Let 2nd, 8th, and 44th terms of a non-constant A.P. be respectively the 1st, 2nd, and 3rd terms of a G.P. If the first term of A.P. is 1, then the sum of the first 20 terms is equal to

• A. 980
• B. 960
• C. 990
• D. 970

Answer 1

The Correct Option is D

To solve this problem, we need to first understand the relationship between an Arithmetic Progression (A.P.) and a Geometric Progression (G.P.).

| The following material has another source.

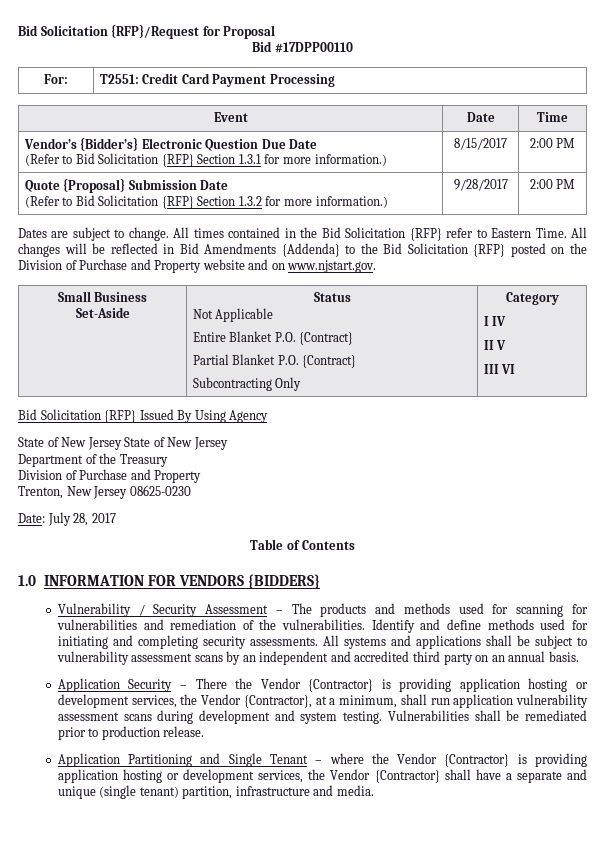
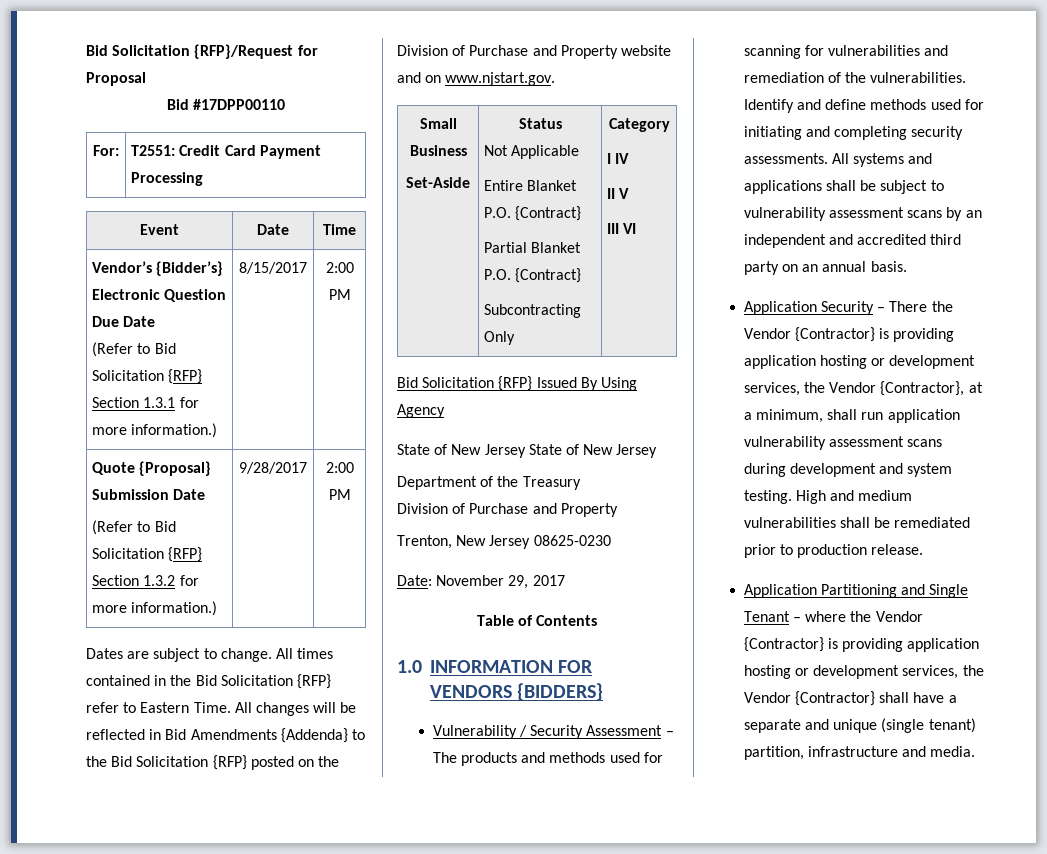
- Date: July 28, 2017
+ Date: November 29, 2017
- Vulnerabilities shall be remediated prior to production release.
+ High and medium vulnerabilities shall be remediated prior to production release.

Let's dissect the given data step-by-step:

1. The question states that the 2nd, 8th, and 44th terms of a non-constant A.P. form the 1st, 2nd, and 3rd terms of a G.P. respectively.
2. The formula for the \(n\)-th term of an A.P. is given by: \(a_n = a + (n-1)d\), where \(a\) is the first term and \(d\) is the common difference.
3. We know the first term of the A.P. is 1, thus \(a = 1\).
4. Let's determine the terms of the A.P.:
   • 2nd term: \(a_2 = a + d = 1 + d\)
   • 8th term: \(a_8 = a + 7d = 1 + 7d\)
   • 44th term: \(a_{44} = a + 43d = 1 + 43d\)
5. These terms form a G.P., so we have:
   • \(1 + 7d \div 1 + d = 1 + 43d \div 1 + 7d\)
6. Cross-multiplying gives:
   • \((1 + 7d)^2 = (1 + d)(1 + 43d)\)
   • Expanding both sides:
     • Left: \(1 + 14d + 49d^2\)
     • Right: \(1 + 43d + d + 43d^2 = 1 + 44d + 43d^2\)
   • We equate the expanded forms:
     • \(1 + 14d + 49d^2 = 1 + 44d + 43d^2\)
     • Simplifying: \(49d^2 + 14d = 43d^2 + 44d\)
     • This gives: \(6d^2 - 30d = 0\)
     • Factoring: \(6d(d - 5) = 0\)
7. From this, we get \(d = 0 \, \text{or} \, d = 5\). Since the A.P. is non-constant, \(d\) cannot be 0, thus \(d = 5\).
8. Now, we calculate the sum of the first 20 terms of the A.P. The formula for the sum of the first \(n\) terms is:
   • \(S_n = \frac{n}{2} [2a + (n-1)d]\)
   • Here, \(n = 20\), \(a = 1\), and \(d = 5\).
   • Plugging in the values: \(S_{20} = \frac{20}{2}(2 \times 1 + 19 \times 5)\)
   • Simplifying:
     • \(S_{20} = 10 \times (2 + 95) = 10 \times 97 = 970\)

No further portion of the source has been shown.